Microsurgery: Transplantation and Replantation by Harry J. Buncke, MD, et al.
  Table of Contents / Chapter 31:
Replantation Surgery
  Fairly straight grafts of various caliber may be harvested from the greater and lesser saphenous systems. Small veins for digital grafts are found on the dorsum of the foot and in the forearm, wrist, or hand. Y-shaped or multiply branched veins are found in the dorsum of the foot and can be used to repair digital arches or common volar vessels (Fig. 31-7). Care must be taken when inserting such grafts to be certain that valves do not block flow into the branches. Dissect under loupe magnification, being particularly attentive to ligate the branch points. Handle the harvested grafts carefully and label them, indicating the direction of flow by marking the proximal end with purple dye-"purple is proximal."

If no venous anastomosis is possible, a distal digital artery can be anastomosed to a proximal vein. 31 In the case of a replanted distal phalanx level amputation, an artery-only replant40 can be sustained by removing the nail plate41 or by a fishmouth incision42 in the tip of the finger.

Recently, leeches have gained popularity and are used when nail plate removal or drained fishmouth incisions are inadequate. The nail plate technique requires periodic abrasion of the nail bed and, along with the incisional technique, is more traumatic than the use of leeches. The atraumatic leeching permits vasodilation, anticoagulation, and decompression. Specific antibiotic cover should accompany leech therapy. (See Chapter 40).



The vessel's size and position and the surgeon's preference influence the choice of suturing technique.43-45 If the vessels are large and can be easily seen and turned, anastomoses may be done by placing sutures at 0, 180, 90, and 270 degrees (or 0, 120, and 240). Add interposing sutures for an 8- or 12-suture anastomosis. If space permits, rotating the double vascular clamp makes these suture placements easier.

When a vessel cannot be turned, a "back wall" technique is used.46,47 Beginning at the vessel's posterior wall, progressively place the sutures toward the front wall, where the anastomosis is completed.

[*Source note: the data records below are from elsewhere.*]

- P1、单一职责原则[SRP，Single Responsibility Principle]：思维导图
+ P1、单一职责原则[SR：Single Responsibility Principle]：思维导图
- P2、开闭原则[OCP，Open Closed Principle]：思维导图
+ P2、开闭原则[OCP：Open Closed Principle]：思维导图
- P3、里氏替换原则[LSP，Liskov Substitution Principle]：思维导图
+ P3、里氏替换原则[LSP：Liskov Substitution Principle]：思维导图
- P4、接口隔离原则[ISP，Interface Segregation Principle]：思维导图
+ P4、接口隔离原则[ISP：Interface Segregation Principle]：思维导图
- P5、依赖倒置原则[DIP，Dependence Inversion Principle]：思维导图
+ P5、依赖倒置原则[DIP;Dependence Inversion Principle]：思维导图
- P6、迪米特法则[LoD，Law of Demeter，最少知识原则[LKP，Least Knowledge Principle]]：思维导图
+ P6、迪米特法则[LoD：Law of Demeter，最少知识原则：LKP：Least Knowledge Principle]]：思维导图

A "running interrupted" technique48 involves placing sutures with large loops between each bite. The loops are cut later, and the surgeon and the assistant simultaneously tie the knots, creating the "interrupted" sutures.

The following manipulative techniques aid microvascular repair: 1. Place the assisting forceps longitudinally in the vessel lumen so that the needle can pass between the blades, helping to identify the lumen and provide necessary counterpressure. 2. Irrigate between the sutures to "balloon out"49 the anastomosis.